** MATERIALS PROVIDED **

————

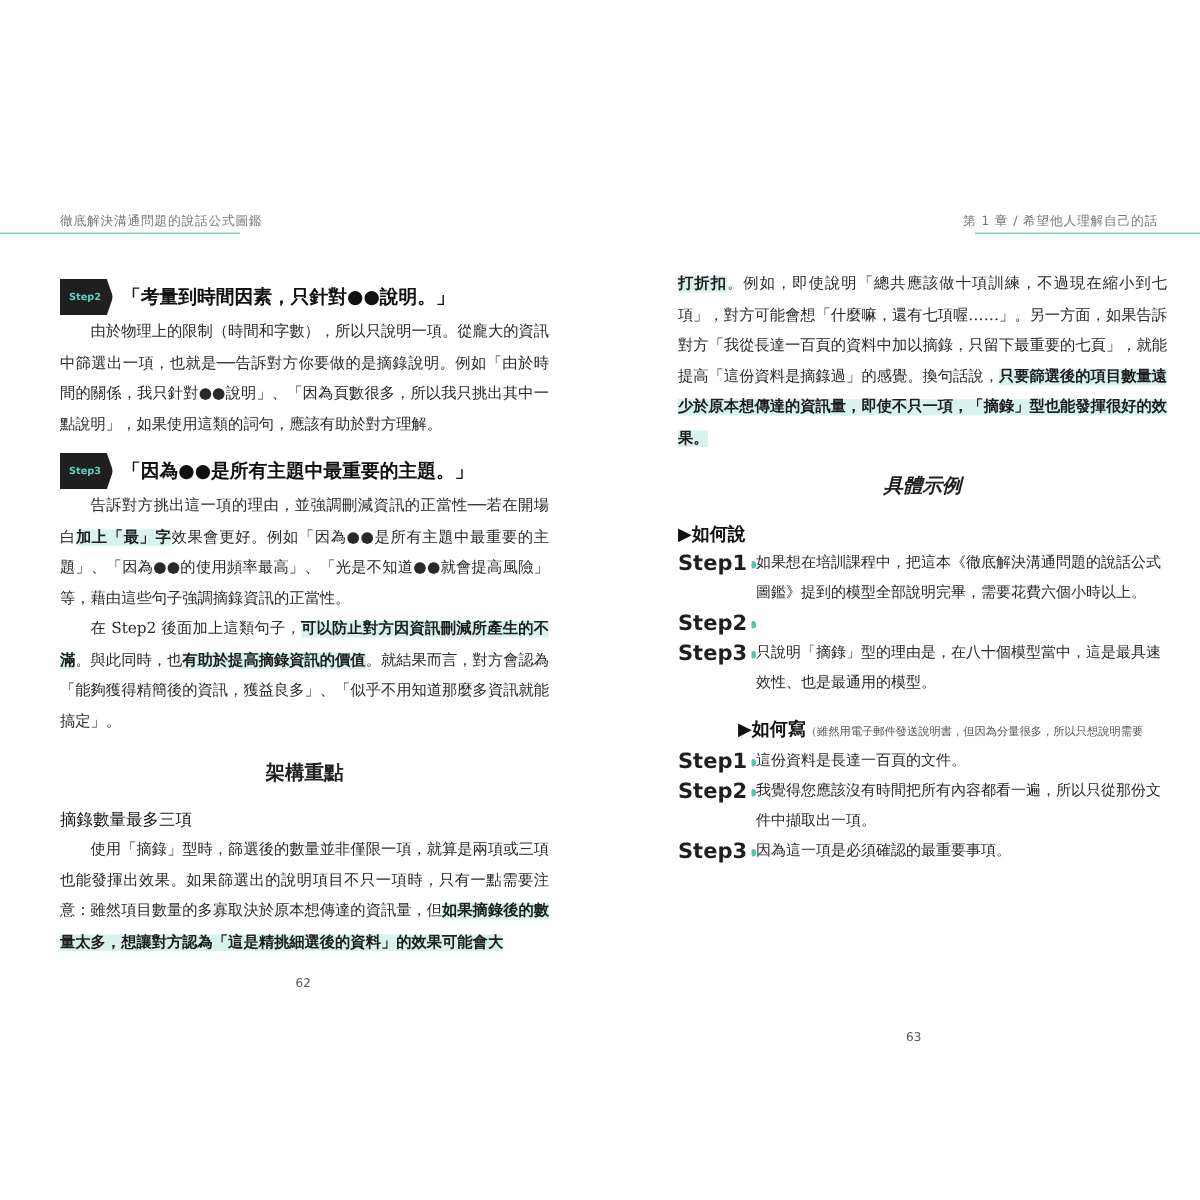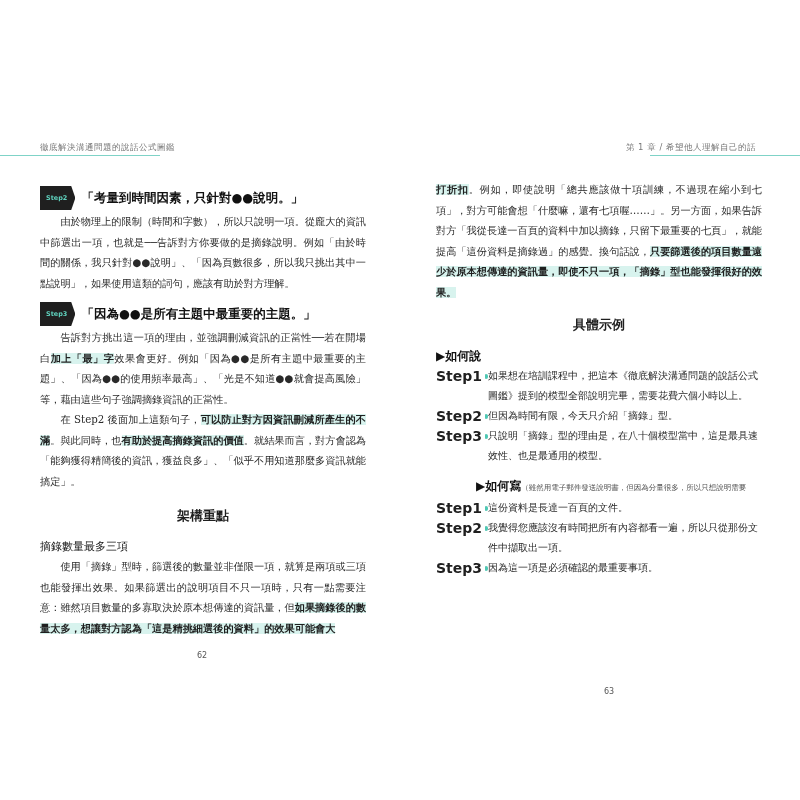"第 1 章 / 希望他人理解自己的話" .right .running-head { right: 44px -> 28px }
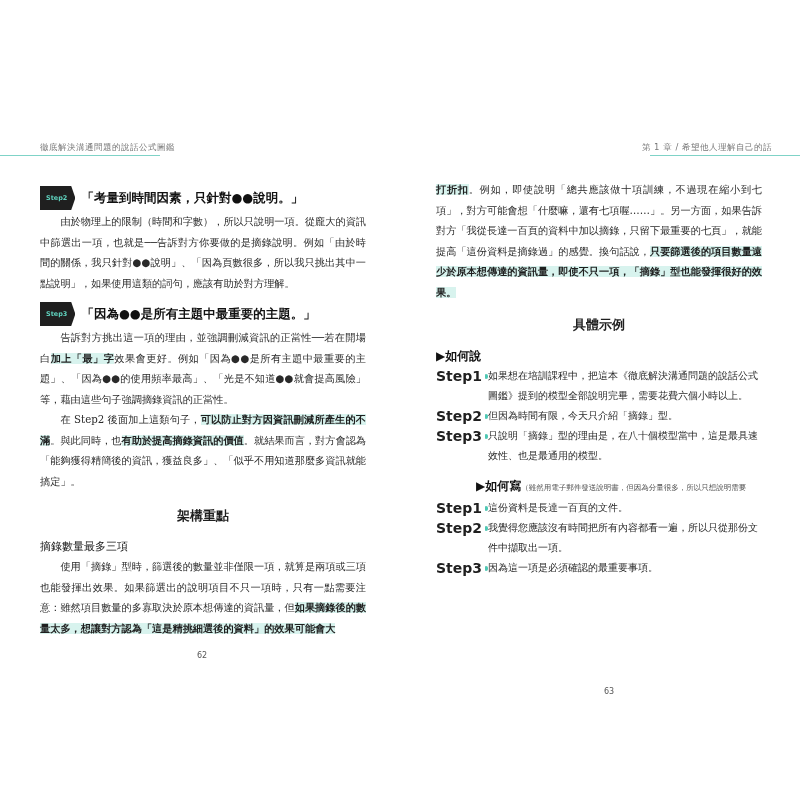"打折扣。例如，即使說明「總共應該做十項訓練，不過現在縮小到七項」，對方可能會想「" .right .body { left: 36px -> 52px }
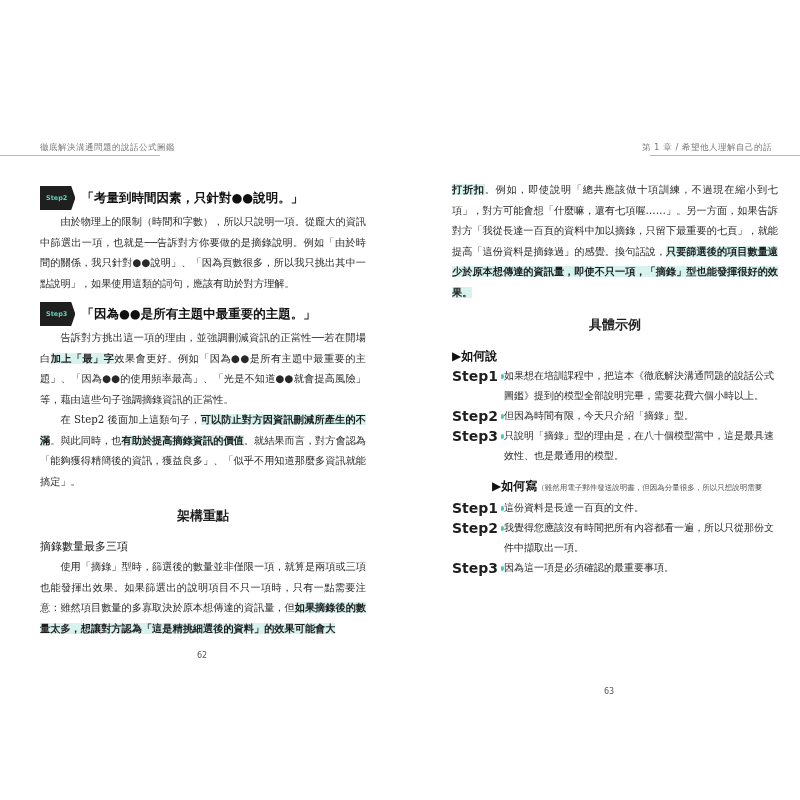"具體示例" div.section-title { font-style: none -> italic }
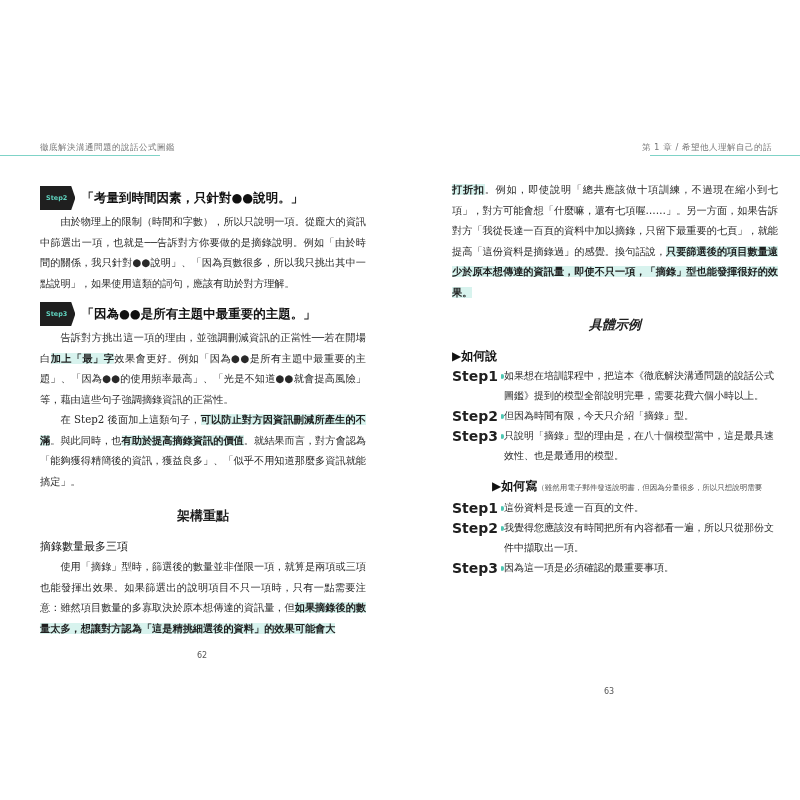"但因為時間有限，今天只介紹「摘錄」型。" div.step-text { html: <div>但因為時間有限，今天只介紹「摘錄」型。</div> -> none }
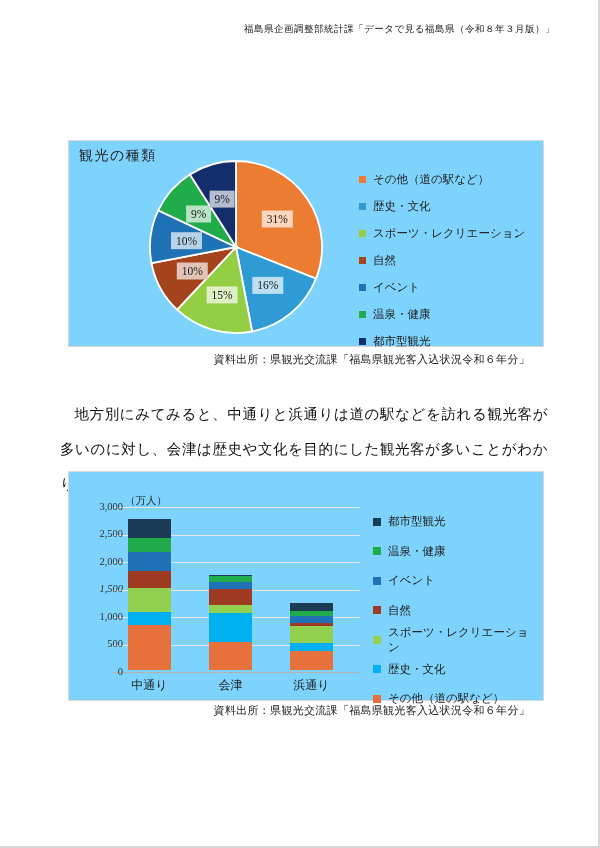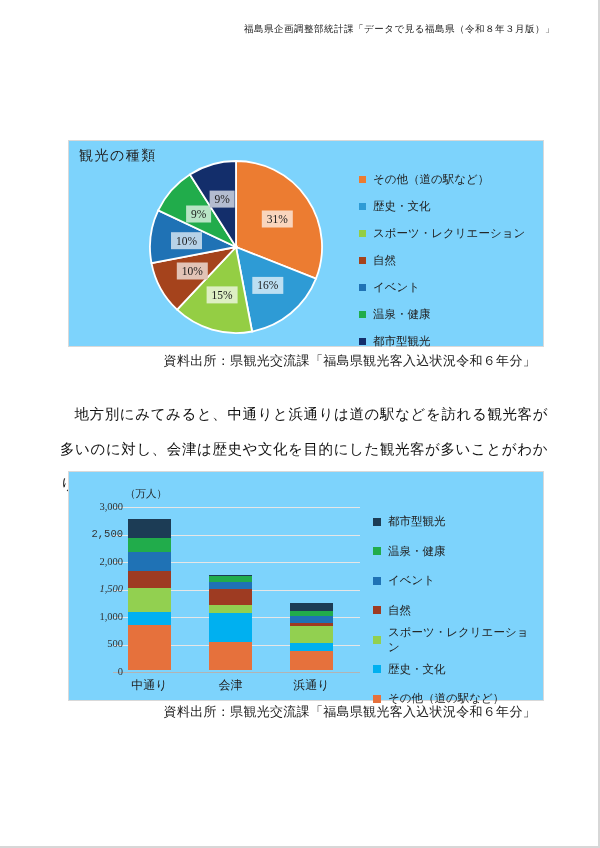"資料出所：県観光交流課「福島県観光客入込状況令和６年分」" .src-note { font-size: 13px -> 11px; right: 64px -> 70px }
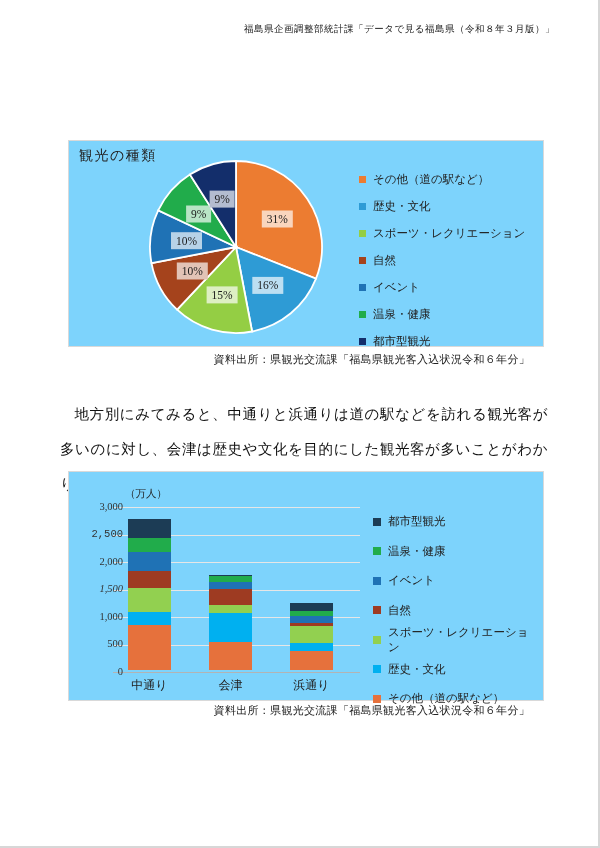"（万人）" .unit-label { top: 15px -> 22px }
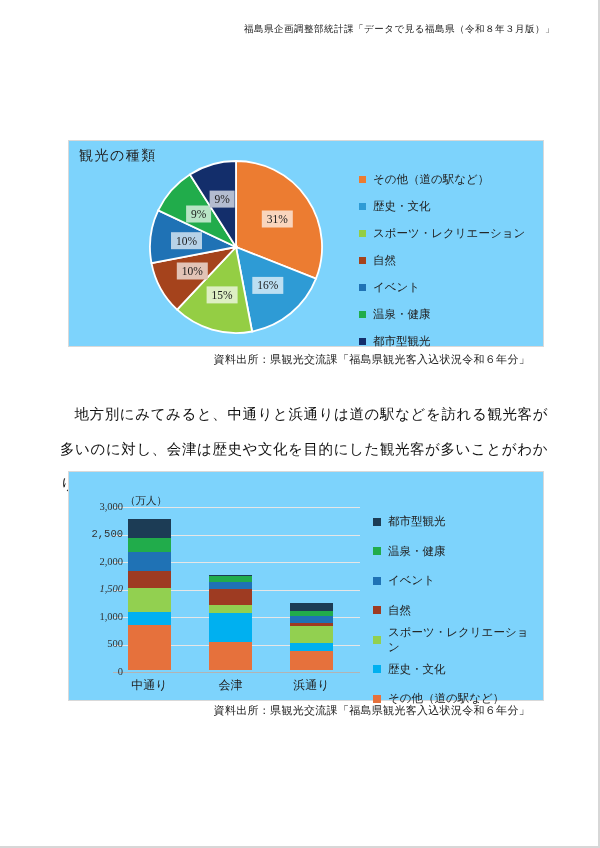"2,500" div.ytick { font-family: Liberation Mono, monospace -> none }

————

Since the pictures are not wanted, repeat only the rest of the material, exactly as given.

** EXERCISE OUTPUT **
"第 1 章 / 希望他人理解自己的話" .right .running-head { right: 44px -> 28px }
"打折扣。例如，即使說明「總共應該做十項訓練，不過現在縮小到七項」，對方可能會想「" .right .body { left: 36px -> 52px }
"具體示例" div.section-title { font-style: none -> italic }
"但因為時間有限，今天只介紹「摘錄」型。" div.step-text { html: <div>但因為時間有限，今天只介紹「摘錄」型。</div> -> none }
"資料出所：県観光交流課「福島県観光客入込状況令和６年分」" .src-note { font-size: 13px -> 11px; right: 64px -> 70px }
"（万人）" .unit-label { top: 15px -> 22px }
"2,500" div.ytick { font-family: Liberation Mono, monospace -> none }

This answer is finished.